How To Locate and Replace Special Characters in an XML Document with Visual Basic (251354)



The information in this article applies to:

  • Microsoft Visual Basic Learning Edition for Windows 6.0
  • Microsoft Visual Basic Professional Edition for Windows 6.0
  • Microsoft Visual Basic Enterprise Edition for Windows 6.0
  • ActiveX Data Objects (ADO) 2.5
  • ActiveX Data Objects (ADO) 2.6
  • Microsoft XML 3.0
  • Microsoft XML 4.0

This article was previously published under Q251354

SUMMARY

XML predefines five entity references for special characters that would otherwise be interpreted as part of the markup language. These five are listed as follows:
Entity Reference                Character 

     &                        & 
  
     &lt:                         < 

     &gt                         > 

     &quot;                       " 

     &apos;                       '                    
				
When you create an XML Document, you must input these special characters appropriately to insure proper parsing, interpretation, and data display. When you create an XML Document from Visual Basic, one way to search for these special characters and replace them with the proper entity reference is to use the Replace function.
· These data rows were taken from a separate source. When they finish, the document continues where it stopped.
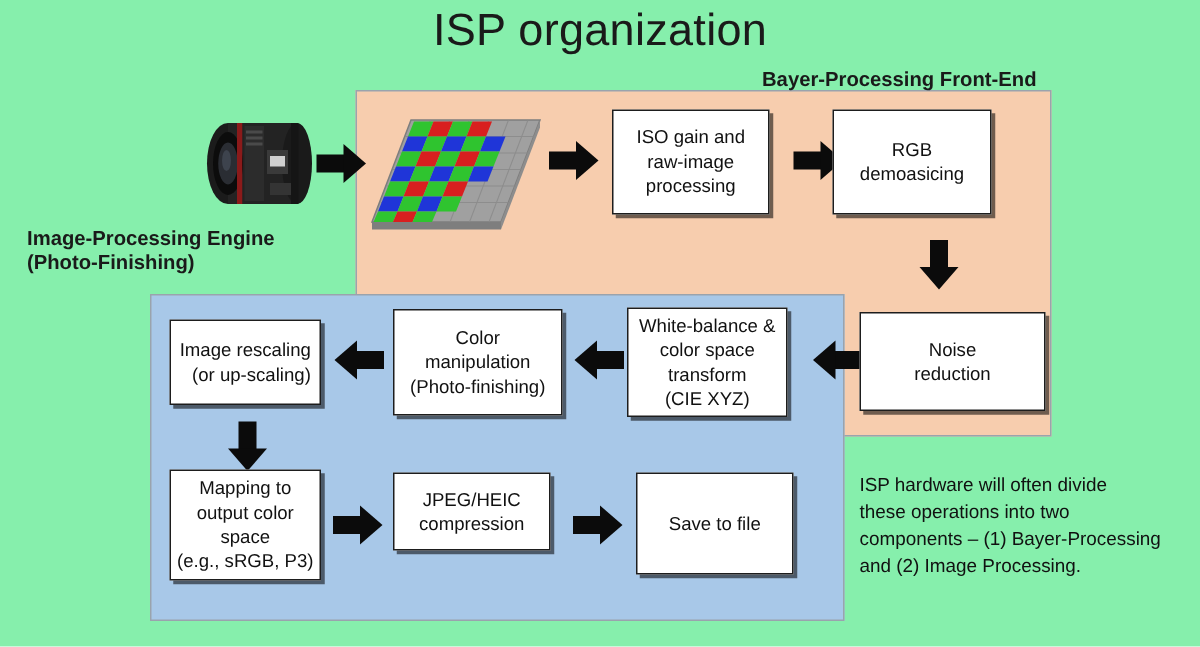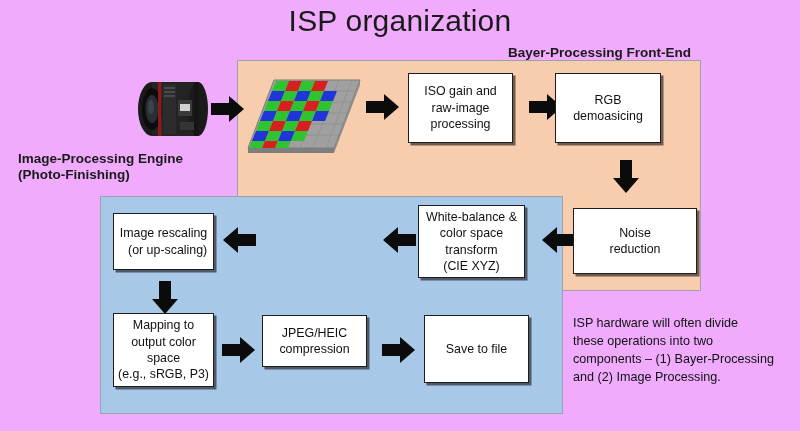--- a/index.html
+++ b/index.html
@@ -8,21 +8,21 @@
     background: #ffffff;
   }
   body {
     font-family: "Liberation Sans", sans-serif;
     color: #111111;
   }
   #slide {
     position: relative;
     width: 800px;
     height: 431px;
-    background: #f0abfc;
+    background: #86efac;
     overflow: hidden;
     text-decoration: underline;
   }
 
   
   #title {
     position: absolute;
     left: 0;
     top: 4px;
     width: 800px;
@@ -307,20 +307,23 @@
 demoasicing</div>
 
   <div class="box" style="left:573px; top:208px; width:124px; height:66px;">Noise
 reduction</div>
 
   <div class="box" style="left:418px; top:205px; width:107px; height:73px;">White-balance &amp;
 color space
 transform
 (CIE XYZ)</div>
 
+  <div class="box" style="left:262px; top:206px; width:113px; height:71px;">Color
+manipulation
+(Photo-finishing)</div>
 
   <div class="box" style="left:113px; top:213px; width:101px; height:57px;text-align:right;">Image rescaling
 (or up-scaling)</div>
 
   <div class="box" style="left:113px; top:313px; width:101px; height:74px;">Mapping to
 output color
 space
 (e.g., sRGB, P3)</div>
 
   <div class="box" style="left:262px; top:315px; width:105px; height:52px;">JPEG/HEIC

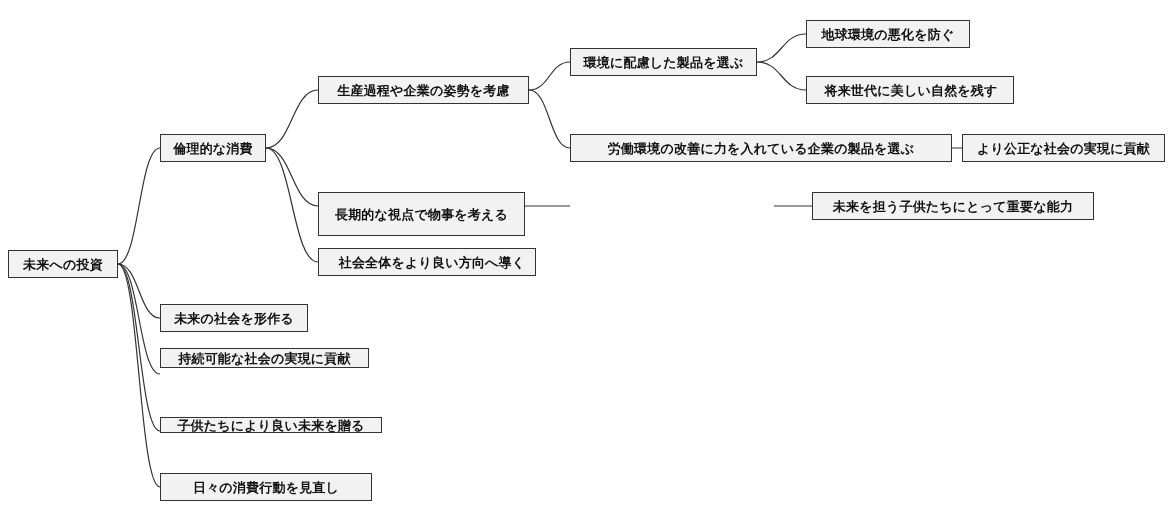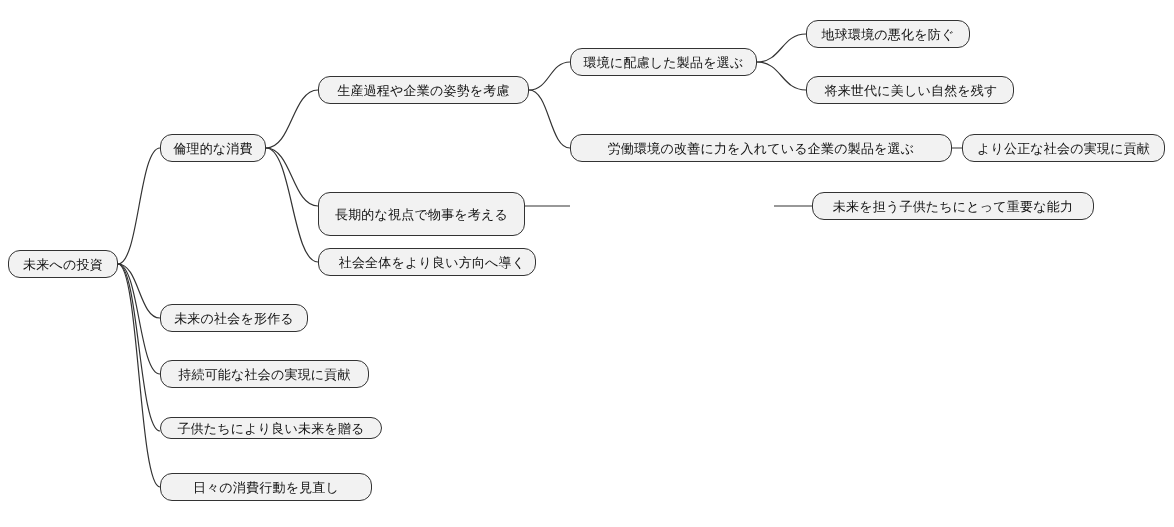--- a/index.html
+++ b/index.html
@@ -21,30 +21,31 @@
     top: 0;
     width: 1174px;
     height: 527px;
     pointer-events: none;
   }
   .node {
     position: absolute;
     box-sizing: border-box;
     background: #f2f2f2;
     border: 1px solid #333333;
-    border-radius: 12px;
+    border-radius: 0;
     color: #111111;
     font-size: 13px;
     line-height: 1;
     display: flex;
     align-items: center;
     justify-content: center;
     white-space: nowrap;
     padding: 0 10px;
     letter-spacing: 0.2px;
+    font-weight: bold;
   }
 </style>
 </head>
 <body>
 
 <div id="canvas">
   <svg id="edges" viewBox="0 0 1174 527">
       <path d="M 118 264 C 139 264, 139 148, 160 148" fill="none" stroke="#333333" stroke-width="1.2"></path>
       <path d="M 118 264 C 139 264, 139 318, 160 318" fill="none" stroke="#333333" stroke-width="1.2"></path>
       <path d="M 118 264 C 139 264, 139 374, 160 374" fill="none" stroke="#333333" stroke-width="1.2"></path>
@@ -57,22 +58,22 @@
       <path d="M 529 90 C 549.5 90, 549.5 148, 570 148" fill="none" stroke="#333333" stroke-width="1.2"></path>
       <path d="M 757 62 C 781.5 62, 781.5 34, 806 34" fill="none" stroke="#333333" stroke-width="1.2"></path>
       <path d="M 757 62 C 781.5 62, 781.5 90, 806 90" fill="none" stroke="#333333" stroke-width="1.2"></path>
       <path d="M 952 148 C 970 148, 944 148, 962 148" fill="none" stroke="#333333" stroke-width="1.2"></path>
       <path d="M 525 206 C 547.5 206, 547.5 206, 570 206" fill="none" stroke="#333333" stroke-width="1.2"></path>
       <path d="M 774 206 C 793 206, 793 206, 812 206" fill="none" stroke="#333333" stroke-width="1.2"></path>
     </svg>
 <div class="node" style="left: 8px; top: 250px; width: 110px; height: 28px; background: rgb(242, 242, 242); border-color: rgb(51, 51, 51); color: rgb(17, 17, 17);">未来への投資</div>
     <div class="node" style="left: 160px; top: 134px; width: 106px; height: 28px; background: rgb(242, 242, 242); border-color: rgb(51, 51, 51); color: rgb(17, 17, 17);">倫理的な消費</div>
     <div class="node" style="left: 160px; top: 304px; width: 148px; height: 28px; background: rgb(242, 242, 242); border-color: rgb(51, 51, 51); color: rgb(17, 17, 17);">未来の社会を形作る</div>
-    <div class="node" style="left: 160px; top: 360px; width: 209px; height: 28px; background: rgb(242, 242, 242); border-color: rgb(51, 51, 51); color: rgb(17, 17, 17);">持続可能な社会の実現に貢献</div>
-    <div class="node" style="left: 160px; top: 417px; width: 222px; height: 22px; background: rgb(242, 242, 242); border-color: rgb(51, 51, 51); color: rgb(17, 17, 17);">子供たちにより良い未来を贈る</div>
+    <div class="node" style="left: 160px; top: 348px; width: 209px; height: 20px; background: rgb(242, 242, 242); border-color: rgb(51, 51, 51); color: rgb(17, 17, 17);">持続可能な社会の実現に貢献</div>
+    <div class="node" style="left: 160px; top: 417px; width: 222px; height: 16px; background: rgb(242, 242, 242); border-color: rgb(51, 51, 51); color: rgb(17, 17, 17);">子供たちにより良い未来を贈る</div>
     <div class="node" style="left: 160px; top: 473px; width: 212px; height: 28px; background: rgb(242, 242, 242); border-color: rgb(51, 51, 51); color: rgb(17, 17, 17);">日々の消費行動を見直し</div>
     <div class="node" style="left: 318px; top: 76px; width: 211px; height: 28px; background: rgb(242, 242, 242); border-color: rgb(51, 51, 51); color: rgb(17, 17, 17);">生産過程や企業の姿勢を考慮</div>
     <div class="node" style="left: 318px; top: 192px; width: 207px; height: 44px; background: rgb(242, 242, 242); border-color: rgb(51, 51, 51); color: rgb(17, 17, 17);">長期的な視点で物事を考える</div>
     <div class="node" style="left: 318px; top: 248px; width: 218px; height: 28px; background: rgb(242, 242, 242); border-color: rgb(51, 51, 51); color: rgb(17, 17, 17); padding-left: 20px;">社会全体をより良い方向へ導く</div>
     <div class="node" style="left: 570px; top: 48px; width: 187px; height: 28px; background: rgb(242, 242, 242); border-color: rgb(51, 51, 51); color: rgb(17, 17, 17);">環境に配慮した製品を選ぶ</div>
     <div class="node" style="left: 570px; top: 134px; width: 382px; height: 28px; background: rgb(242, 242, 242); border-color: rgb(51, 51, 51); color: rgb(17, 17, 17);">労働環境の改善に力を入れている企業の製品を選ぶ</div>
     <div class="node" style="left: 806px; top: 20px; width: 164px; height: 28px; background: rgb(242, 242, 242); border-color: rgb(51, 51, 51); color: rgb(17, 17, 17);">地球環境の悪化を防ぐ</div>
     <div class="node" style="left: 806px; top: 76px; width: 208px; height: 28px; background: rgb(242, 242, 242); border-color: rgb(51, 51, 51); color: rgb(17, 17, 17); padding-left: 12px;">将来世代に美しい自然を残す</div>
     <div class="node" style="left: 962px; top: 134px; width: 203px; height: 28px; background: rgb(242, 242, 242); border-color: rgb(51, 51, 51); color: rgb(17, 17, 17);">より公正な社会の実現に貢献</div>
     <div class="node" style="left: 812px; top: 192px; width: 282px; height: 28px; background: rgb(242, 242, 242); border-color: rgb(51, 51, 51); color: rgb(17, 17, 17);">未来を担う子供たちにとって重要な能力</div>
NOTE: Microsoft Visual Basic 6.0 and later products, and Microsoft Office 98 and later products come with a Replace function that is built-in.

MORE INFORMATION

The following sample opens an ADO Recordset, creates Document Elements for the records, and saves the data as an XML Document using the FileSystemObject object. Before you save the file, however, the content is searched for special characters and replaced with the appropriate XML Entity References for those characters utilizing the Replace Method.

NOTE: For simplicity of demonstration, the instructions are for a search and replace for the Ampersand (&) character in the following sample. The same function can be applied for the other four characters as well.
  1. To run this sample, start a new Visual Basic Standard Exe Project. Form1 is created by default.
  2. On the Project menu, under References, select the following: Microsoft ActiveX Data Objects Library (2.1 or later)
    Microsoft XML, Version 1.0 or later
    Microsoft Scripting Runtime*
    *The FileSystemObject Object Model is contained in the Scripting Type Library.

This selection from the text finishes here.